Report the lines of the data below that contain the string "them".

* **Dataset records**
#####

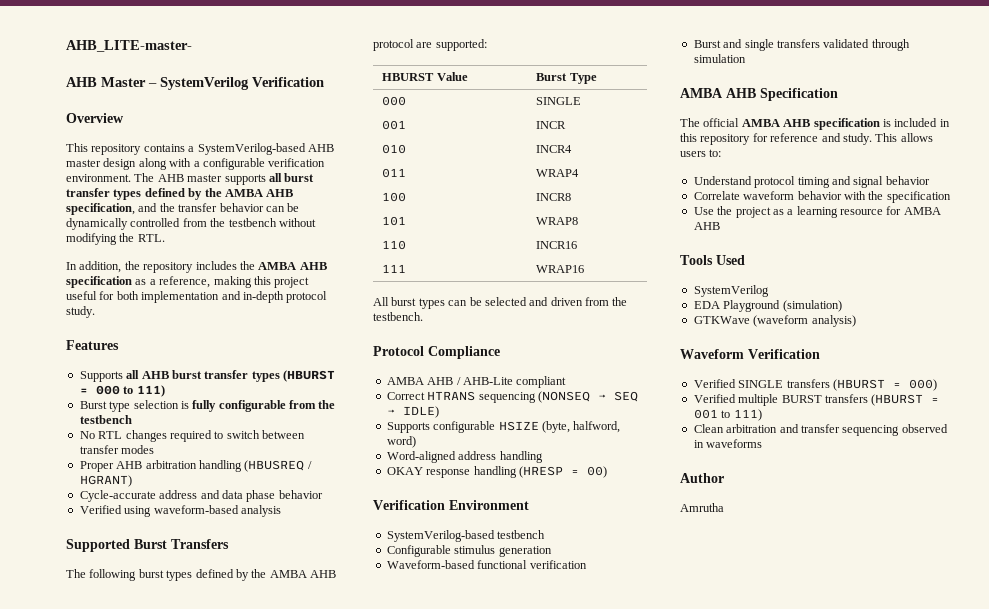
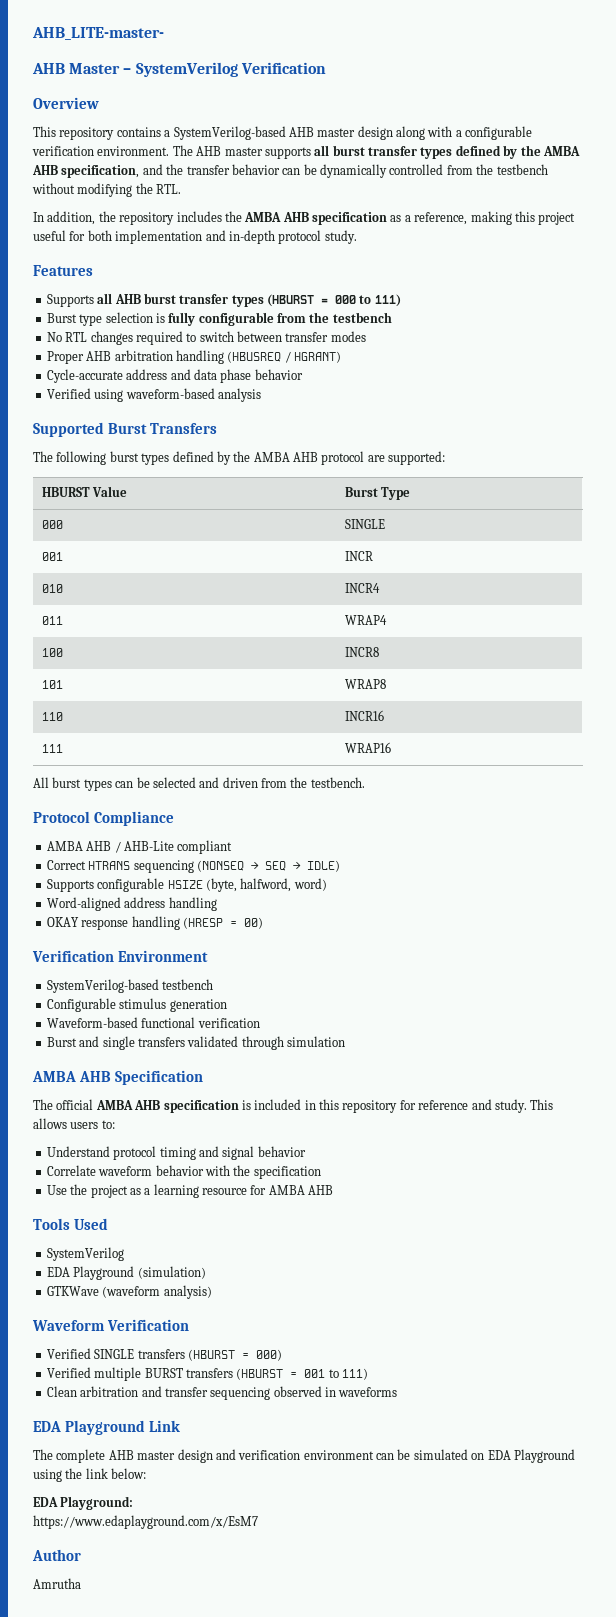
+ EDA Playground Link
+ The complete AHB master design and verification environment can be simulated on EDA Playground using the link below:
+ EDA Playground:
+ https://www.edaplayground.com/x/EsM7

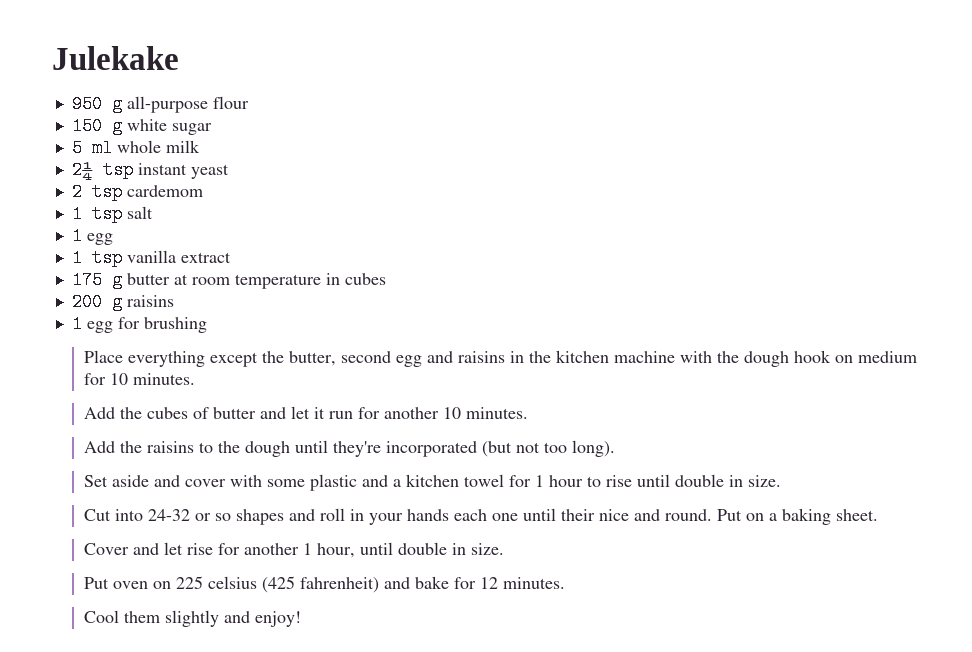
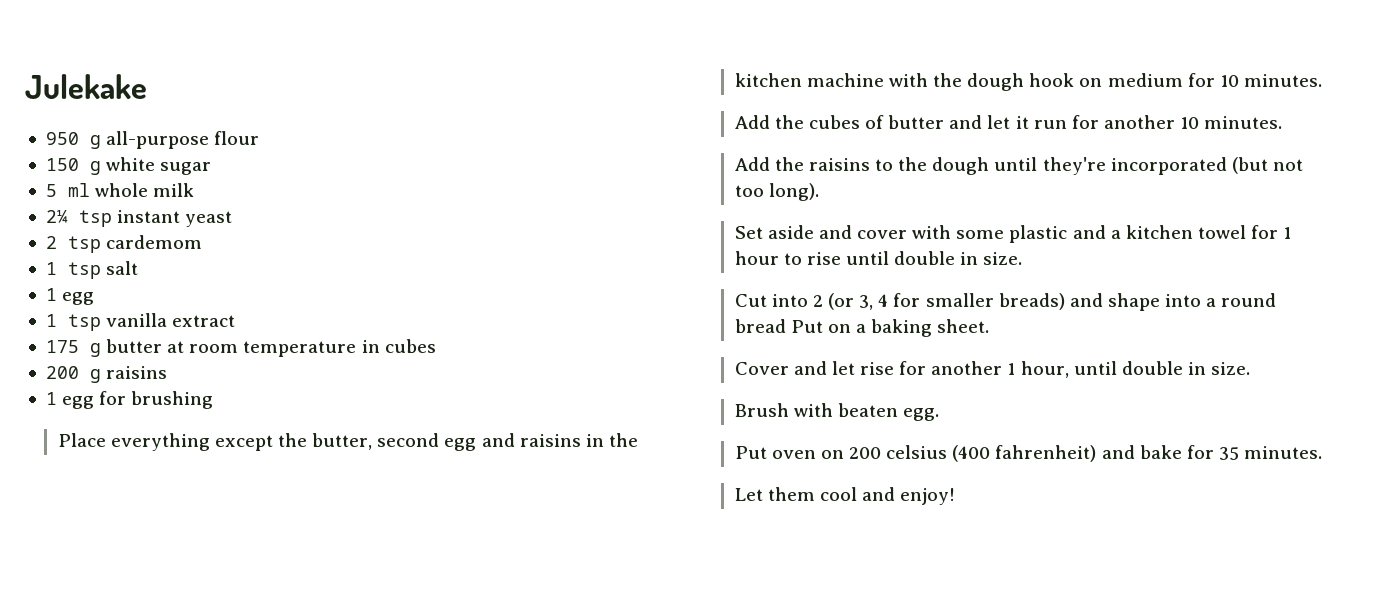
- Cut into 24-32 or so shapes and roll in your hands each one until their nice and round. Put on a baking sheet.
+ Cut into 2 (or 3, 4 for smaller breads) and shape into a round bread Put on a baking sheet.
+ Brush with beaten egg.
- Put oven on 225 celsius (425 fahrenheit) and bake for 12 minutes.
- Cool them slightly and enjoy!
+ Put oven on 200 celsius (400 fahrenheit) and bake for 35 minutes.
+ Let them cool and enjoy!

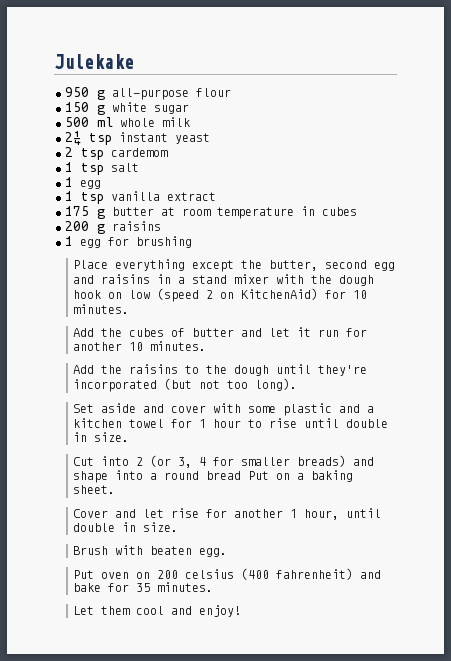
- 5 ml whole milk
+ 500 ml whole milk
- Place everything except the butter, second egg and raisins in the kitchen machine with the dough hook on medium for 10 minutes.
+ Place everything except the butter, second egg and raisins in a stand mixer with the dough hook on low (speed 2 on KitchenAid) for 10 minutes.

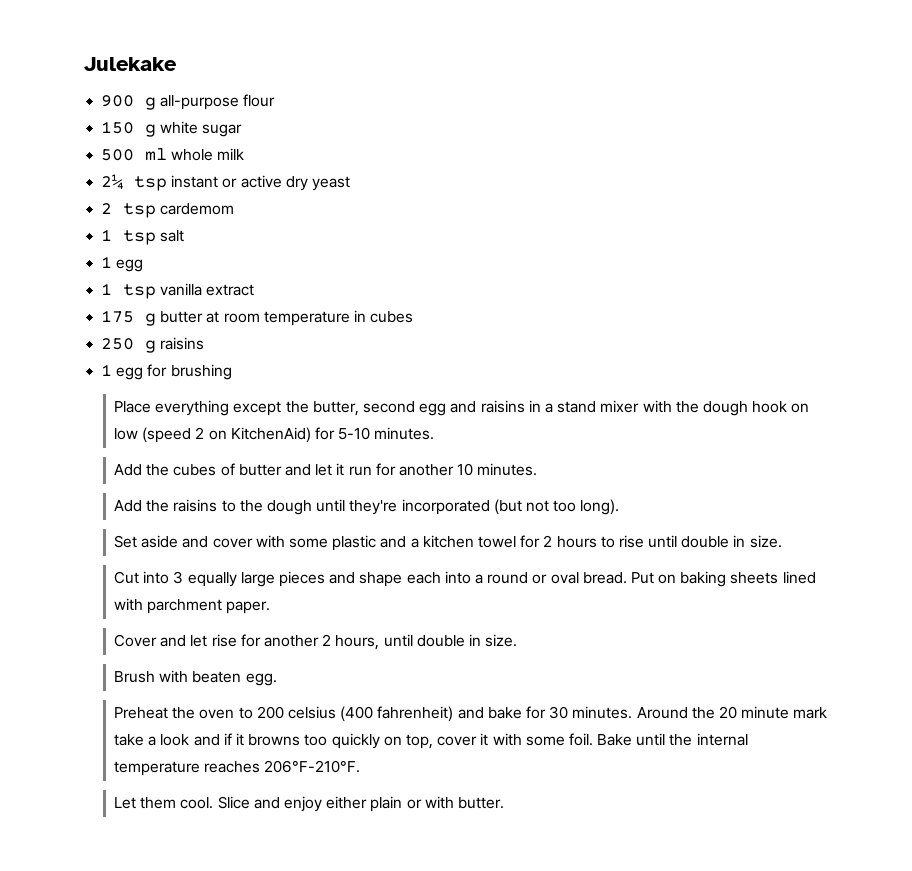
- 950 g all-purpose flour
+ 900 g all-purpose flour
- 2¼ tsp instant yeast
+ 2¼ tsp instant or active dry yeast
- 200 g raisins
+ 250 g raisins
- Place everything except the butter, second egg and raisins in a stand mixer with the dough hook on low (speed 2 on KitchenAid) for 10 minutes.
+ Place everything except the butter, second egg and raisins in a stand mixer with the dough hook on low (speed 2 on KitchenAid) for 5-10 minutes.
- Set aside and cover with some plastic and a kitchen towel for 1 hour to rise until double in size.
+ Set aside and cover with some plastic and a kitchen towel for 2 hours to rise until double in size.
- Cut into 2 (or 3, 4 for smaller breads) and shape into a round bread Put on a baking sheet.
+ Cut into 3 equally large pieces and shape each into a round or oval bread. Put on baking sheets lined with parchment paper.
- Cover and let rise for another 1 hour, until double in size.
+ Cover and let rise for another 2 hours, until double in size.
- Put oven on 200 celsius (400 fahrenheit) and bake for 35 minutes.
- Let them cool and enjoy!
+ Preheat the oven to 200 celsius (400 fahrenheit) and bake for 30 minutes. Around the 20 minute mark take a look and if it browns too quickly on top, cover it with some foil. Bake until the internal temperature reaches 206°F-210°F.
+ Let them cool. Slice and enjoy either plain or with butter.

#####

* **Answer section**
- Cool them slightly and enjoy!
+ Let them cool and enjoy!
- Let them cool and enjoy!
+ Let them cool. Slice and enjoy either plain or with butter.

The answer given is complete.